Hsp90-Cdc37 chaperone complex regulates Ulk1- and Atg13-mediated mitophagy
- Mol Cell. 2011 Aug 19;43(4):572-85. doi: 10.1016/j.molcel.2011.06.018.
- 1. Department of Pathology, St. Jude Children's Research Hospital, Memphis, TN 38105, USA.
Autophagy, the primary recycling pathway of cells, plays a critical role in mitochondrial quality control under normal growth conditions and in the response to cellular stress. The Hsp90-Cdc37 chaperone complex coordinately regulates the activity of select kinases to orchestrate many facets of the stress response. Although both maintain mitochondrial integrity, the relationship between Hsp90-Cdc37 and Autophagy has not been well characterized.

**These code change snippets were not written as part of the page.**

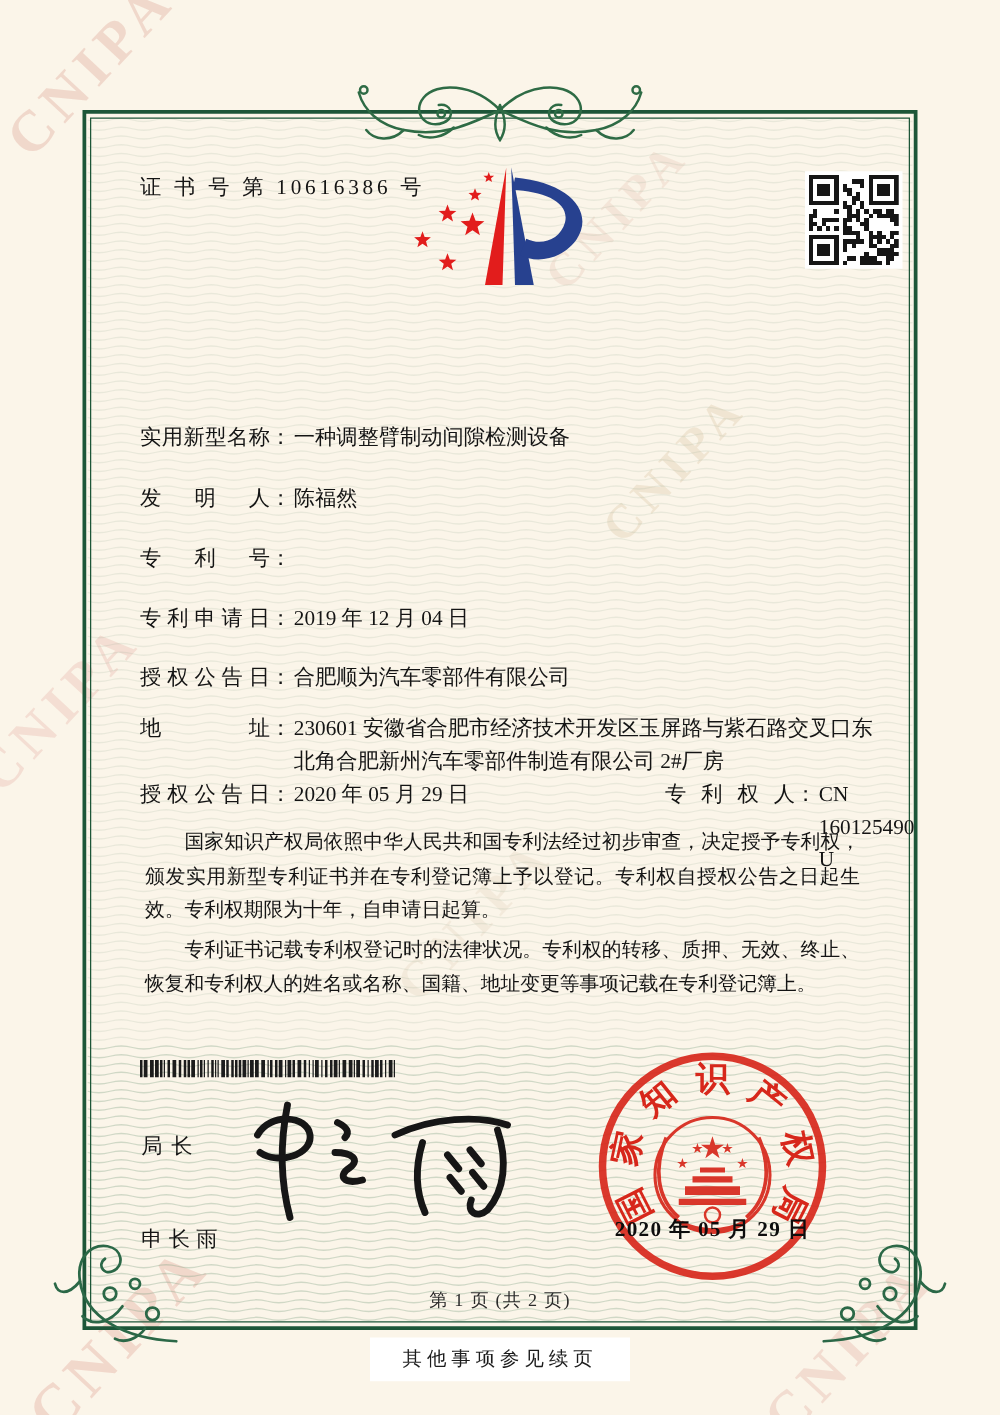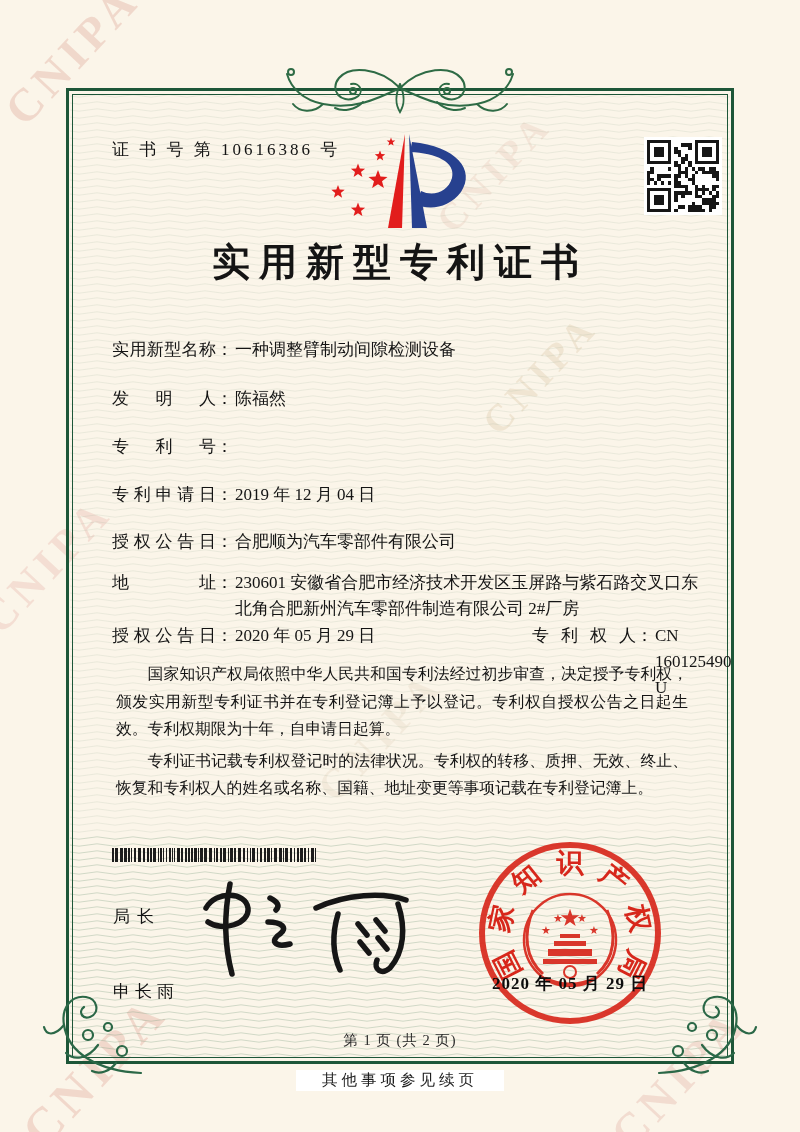--- a/index.html
+++ b/index.html
@@ -250,7 +250,6 @@
       </g>
     </svg>
 
-  <div class="title">实用新型专利证书</div>
 
   <div class="frow" style="top:337px">
     <span class="flabel">实用新型名称</span>

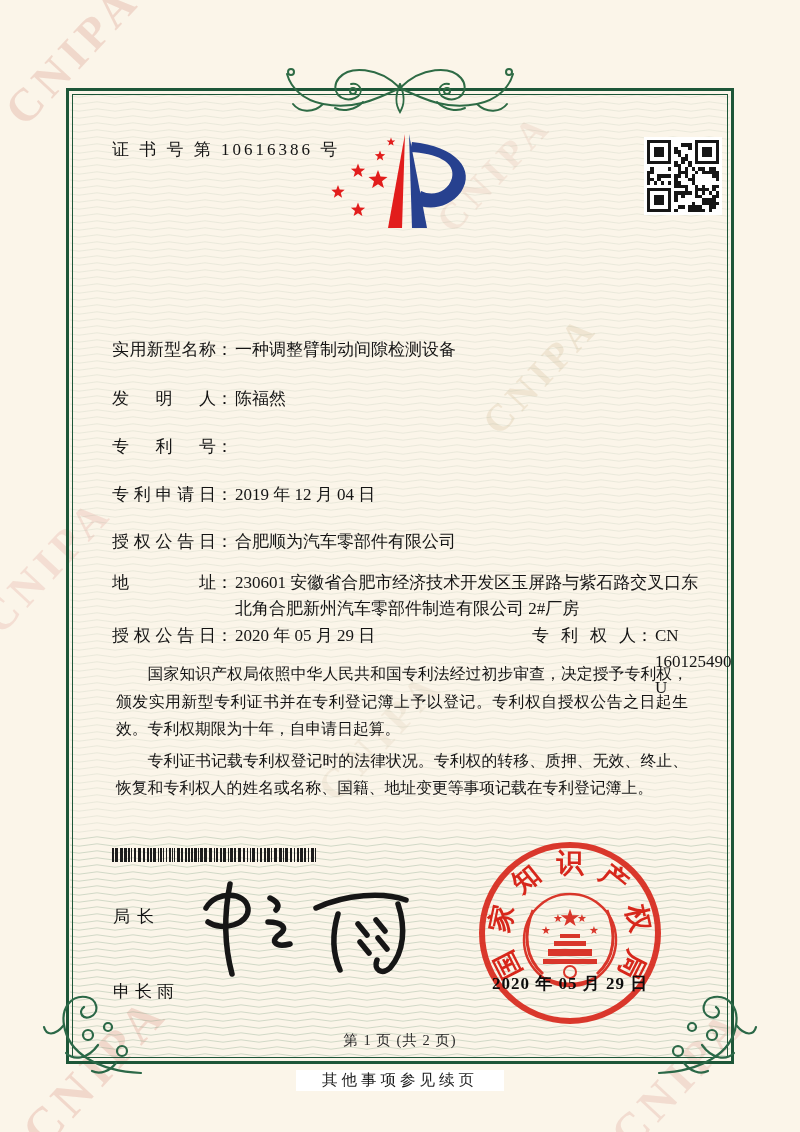--- a/index.html
+++ b/index.html
@@ -40,7 +40,7 @@
   .page-num{position:absolute;left:0;top:1031px;width:100%;text-align:center;font-size:14.5px;
             letter-spacing:1px;color:#2a2a2a;z-index:3;}
   .note{position:absolute;left:0;top:1070px;width:100%;text-align:center;z-index:3;}
-  .note span{display:inline-block;background:#ffffff;padding:0 26px;font-size:15.5px;letter-spacing:4px;color:#1c1c1c;}
+  .note span{display:inline-block;background:#ffffff;padding:7px 26px;font-size:15.5px;letter-spacing:4px;color:#1c1c1c;}
 </style>
 </head>
 <body>

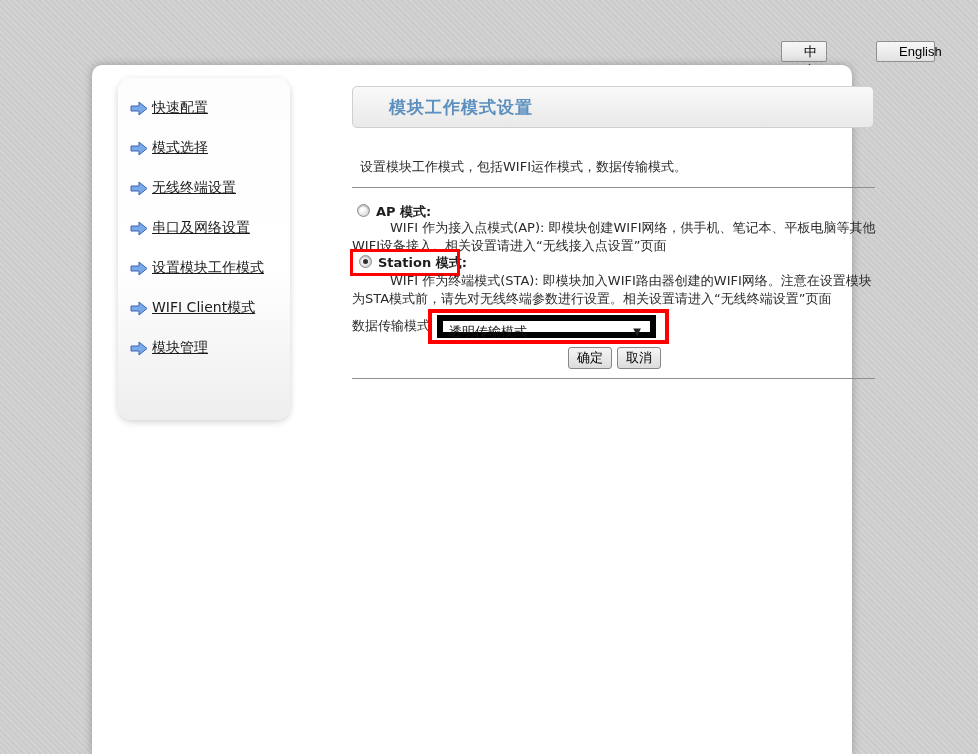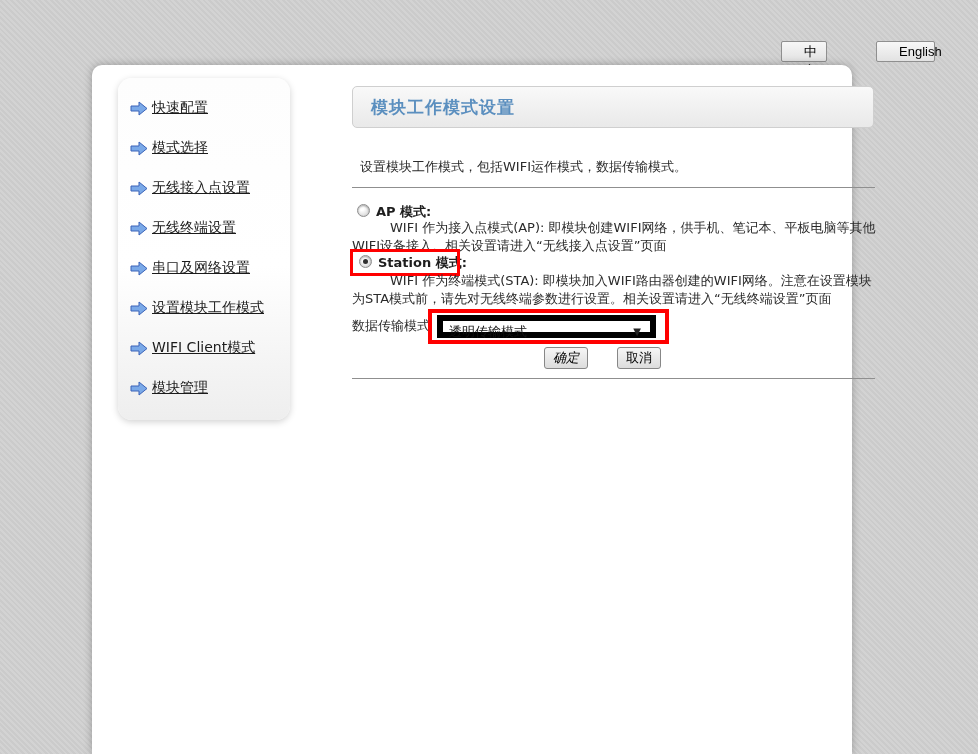--- a/index.html
+++ b/index.html
@@ -50,7 +50,7 @@
     position:absolute; left:260px; top:21px; width:522px; height:42px;
     background:linear-gradient(180deg,#f9f9f9,#e9e9e9);
     border:1px solid #cfcfcf; border-radius:5px;
-    display:flex; align-items:center; padding-left:18px;
+    display:flex; align-items:center; padding-left:36px;
   }
   .title-text { font-size:17px; font-weight:bold; color:#5b8fbf; letter-spacing:1px; }
 

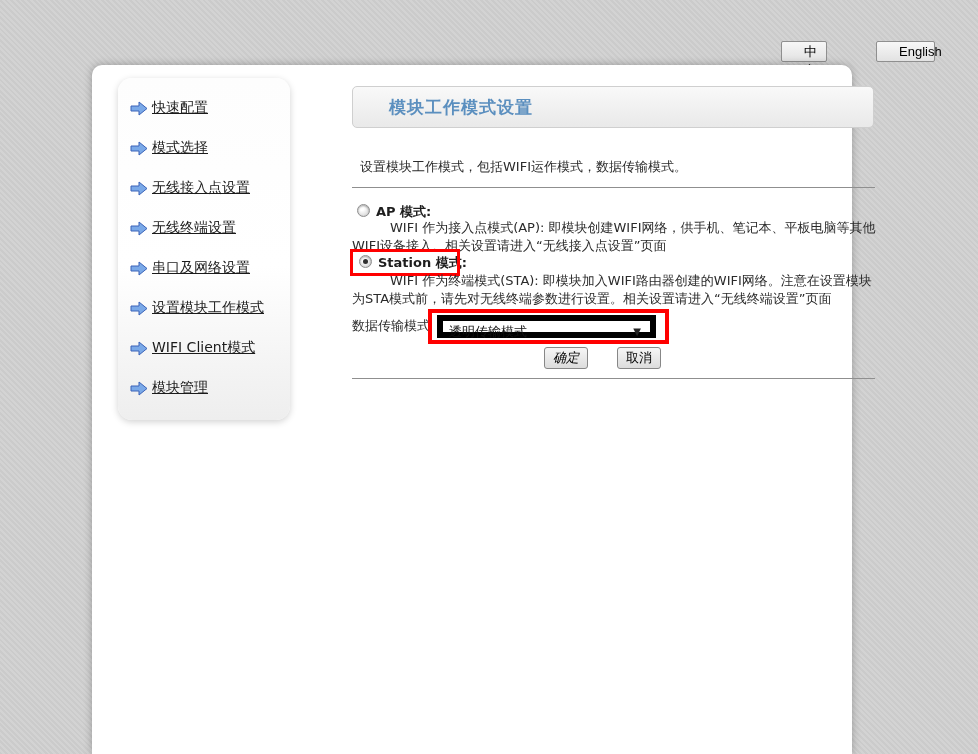--- a/index.html
+++ b/index.html
@@ -132,12 +132,6 @@
         <span class="arrow"><svg width="18" height="15" viewBox="0 0 18 15">
               <polygon points="1,5 9,5 9,1 17,7.5 9,14 9,10 1,10" fill="#7aa9e8" stroke="#3b63b8" stroke-width="1"></polygon>
             </svg></span>
-        <a class="menu-link">无线接入点设置</a>
-      </div>
-      <div class="menu-item">
-        <span class="arrow"><svg width="18" height="15" viewBox="0 0 18 15">
-              <polygon points="1,5 9,5 9,1 17,7.5 9,14 9,10 1,10" fill="#7aa9e8" stroke="#3b63b8" stroke-width="1"></polygon>
-            </svg></span>
         <a class="menu-link">无线终端设置</a>
       </div>
       <div class="menu-item">

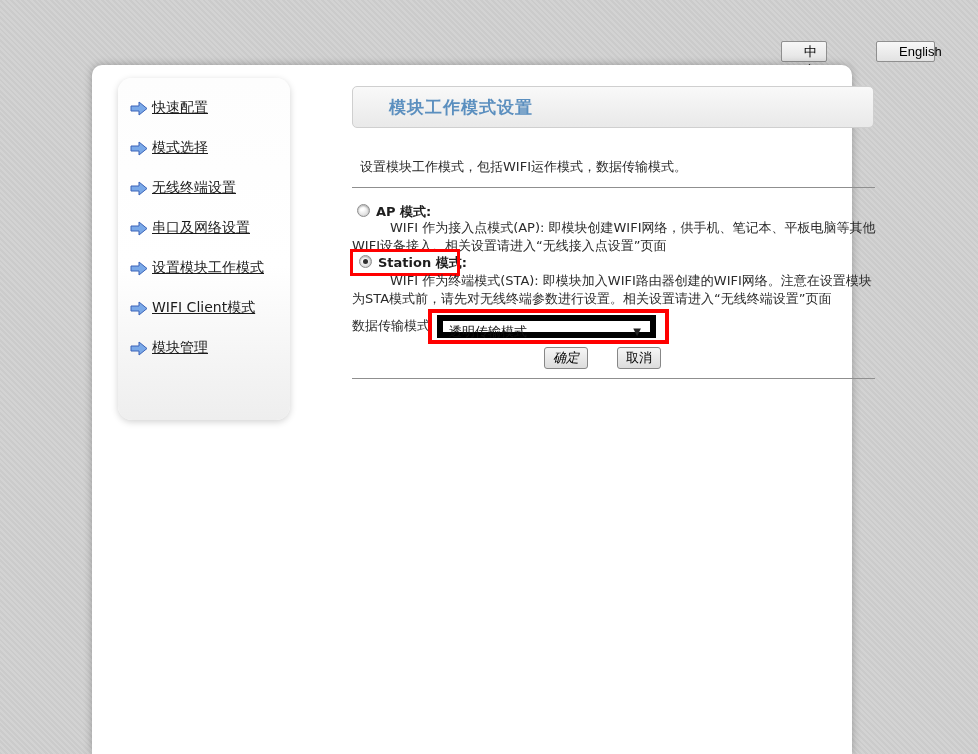--- a/index.html
+++ b/index.html
@@ -102,7 +102,7 @@
     font-size:13px; color:#000; padding:0 8px; cursor:pointer;
     font-family:"DejaVu Sans","Liberation Sans",sans-serif;
   }
-  .btn-ok { left:452px;font-style:italic; }
+  .btn-ok { left:476px; }
   .btn-cancel { left:525px; }
 </style>
 </head>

ULK1, one of the mammalian homologs of yeast Atg1, is a serine-threonine kinase required for Mitophagy. Here we show that the interaction between ULK1 and Hsp90-Cdc37 stabilizes and activates ULK1, which in turn is required for the phosphorylation and release of Atg13 from ULK1, and for the recruitment of Atg13 to damaged mitochondria. Hsp90-Cdc37, ULK1, and Atg13 phosphorylation are all required for efficient mitochondrial clearance. These findings establish a direct pathway that integrates Ulk1- and Atg13-directed Mitophagy with the stress response coordinated by HSP90 and Cdc37.